* TASK GOAL
Return the entries that follow exactly, with no images.

* DATA
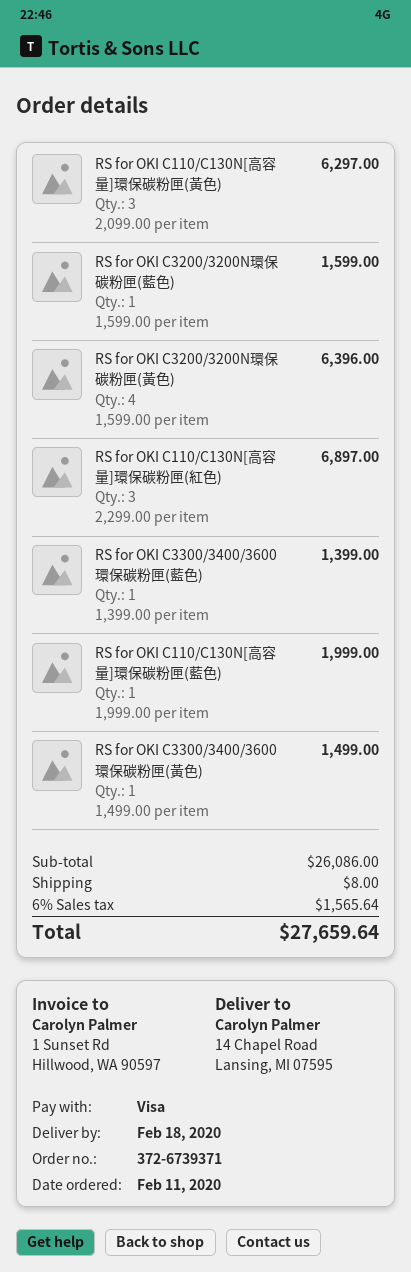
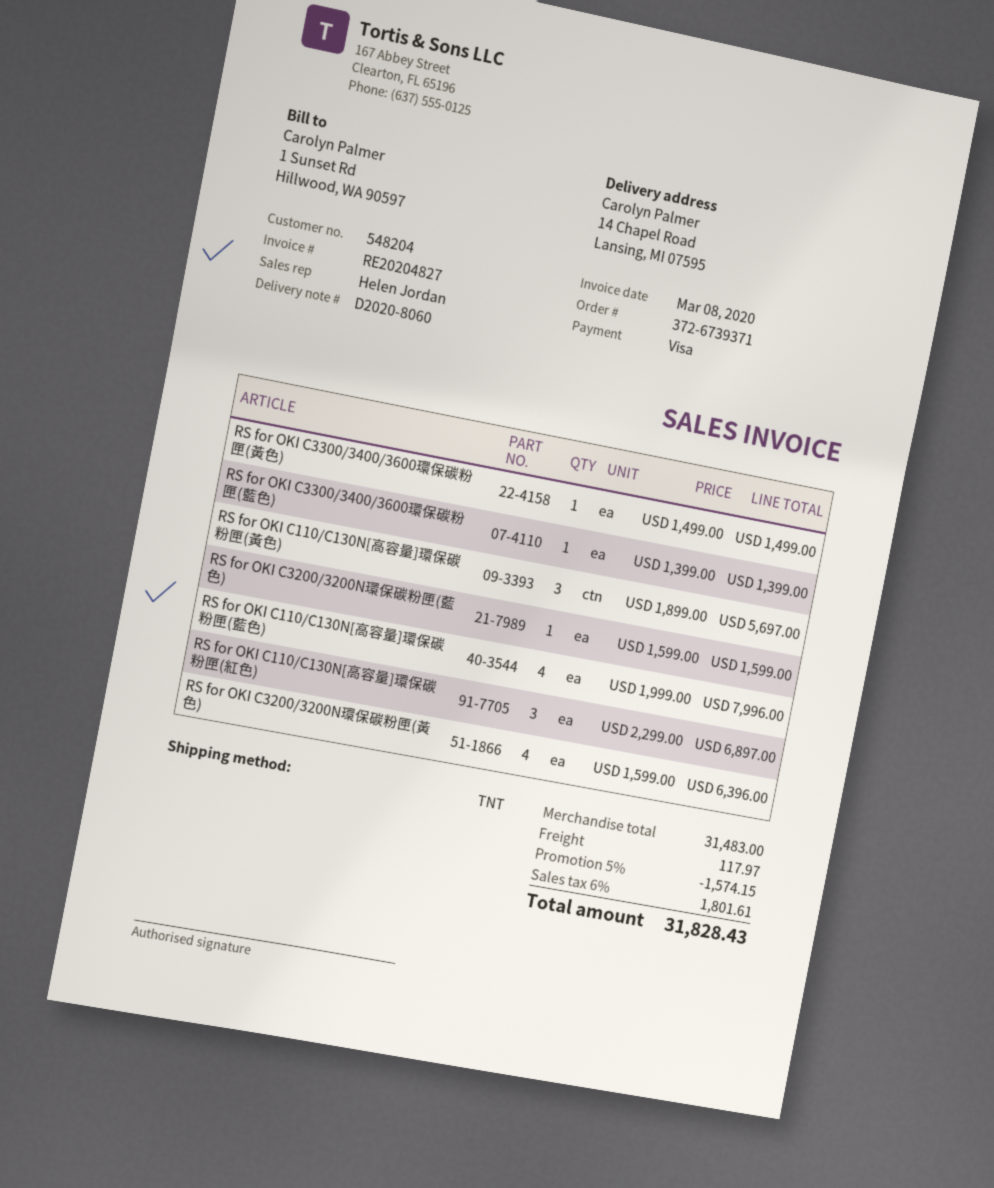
RS for OKI C110/C130N[高容量]環保碳粉匣(黃色): 3 x 2099.00 = 6297.00 -> 3 x 1899.00 = 5697.00
RS for OKI C110/C130N[高容量]環保碳粉匣(藍色): 1 x 1999.00 = 1999.00 -> 4 x 1999.00 = 7996.00
subtotal: 26086.00 -> 31483.00
discount: none -> 5% = 1574.15
shipping: 8.00 -> 117.97
tax: 6% = 1565.64 -> 6% = 1801.61
total: 27659.64 -> 31828.43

* EXERCISE RESPONSE
RS for OKI C110/C130N[高容量]環保碳粉匣(黃色): 3 x 2099.00 = 6297.00 -> 3 x 1899.00 = 5697.00
RS for OKI C110/C130N[高容量]環保碳粉匣(藍色): 1 x 1999.00 = 1999.00 -> 4 x 1999.00 = 7996.00
subtotal: 26086.00 -> 31483.00
discount: none -> 5% = 1574.15
shipping: 8.00 -> 117.97
tax: 6% = 1565.64 -> 6% = 1801.61
total: 27659.64 -> 31828.43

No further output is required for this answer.